━━━━━ Data shown
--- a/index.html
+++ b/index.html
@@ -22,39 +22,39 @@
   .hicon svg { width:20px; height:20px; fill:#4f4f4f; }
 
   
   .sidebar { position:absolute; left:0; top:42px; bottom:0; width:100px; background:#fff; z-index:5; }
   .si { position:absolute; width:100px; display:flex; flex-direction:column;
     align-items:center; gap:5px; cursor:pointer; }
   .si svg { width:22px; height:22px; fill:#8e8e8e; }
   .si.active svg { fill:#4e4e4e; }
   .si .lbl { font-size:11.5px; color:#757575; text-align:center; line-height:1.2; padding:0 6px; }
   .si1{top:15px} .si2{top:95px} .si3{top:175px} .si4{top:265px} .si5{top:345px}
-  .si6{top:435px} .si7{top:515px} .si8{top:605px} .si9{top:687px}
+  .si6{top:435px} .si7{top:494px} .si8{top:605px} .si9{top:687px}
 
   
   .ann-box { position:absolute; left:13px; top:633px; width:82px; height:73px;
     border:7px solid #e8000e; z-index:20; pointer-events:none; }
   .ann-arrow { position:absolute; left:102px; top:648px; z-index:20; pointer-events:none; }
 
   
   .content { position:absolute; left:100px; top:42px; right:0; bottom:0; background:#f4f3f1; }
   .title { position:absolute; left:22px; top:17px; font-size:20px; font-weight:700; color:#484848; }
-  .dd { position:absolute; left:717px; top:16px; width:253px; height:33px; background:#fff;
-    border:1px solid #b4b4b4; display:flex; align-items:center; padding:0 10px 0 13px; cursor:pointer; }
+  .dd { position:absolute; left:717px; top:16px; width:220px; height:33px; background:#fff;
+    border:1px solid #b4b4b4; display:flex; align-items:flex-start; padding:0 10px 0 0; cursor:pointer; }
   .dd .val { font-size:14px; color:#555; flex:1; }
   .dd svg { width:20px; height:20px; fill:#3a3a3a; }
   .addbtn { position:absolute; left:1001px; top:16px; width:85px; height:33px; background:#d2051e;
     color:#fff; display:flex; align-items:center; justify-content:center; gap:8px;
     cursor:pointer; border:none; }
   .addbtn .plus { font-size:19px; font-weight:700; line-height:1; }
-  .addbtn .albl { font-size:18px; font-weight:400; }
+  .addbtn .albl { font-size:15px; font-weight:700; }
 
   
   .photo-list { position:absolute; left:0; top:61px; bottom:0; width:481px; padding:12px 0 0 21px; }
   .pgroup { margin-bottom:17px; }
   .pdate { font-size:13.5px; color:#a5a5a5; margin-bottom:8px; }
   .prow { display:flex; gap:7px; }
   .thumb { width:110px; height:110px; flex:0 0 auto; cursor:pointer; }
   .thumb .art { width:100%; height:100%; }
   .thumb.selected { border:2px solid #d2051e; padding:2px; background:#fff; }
━━━━━━━━━━
Action item —
From the first line of the data through the line with "width:100px; display:flex; flex-direction:column;", quote each line exactly and add nothing else.

Problem solution —
--- a/index.html
+++ b/index.html
@@ -22,39 +22,39 @@
   .hicon svg { width:20px; height:20px; fill:#4f4f4f; }
 
   
   .sidebar { position:absolute; left:0; top:42px; bottom:0; width:100px; background:#fff; z-index:5; }
   .si { position:absolute; width:100px; display:flex; flex-direction:column;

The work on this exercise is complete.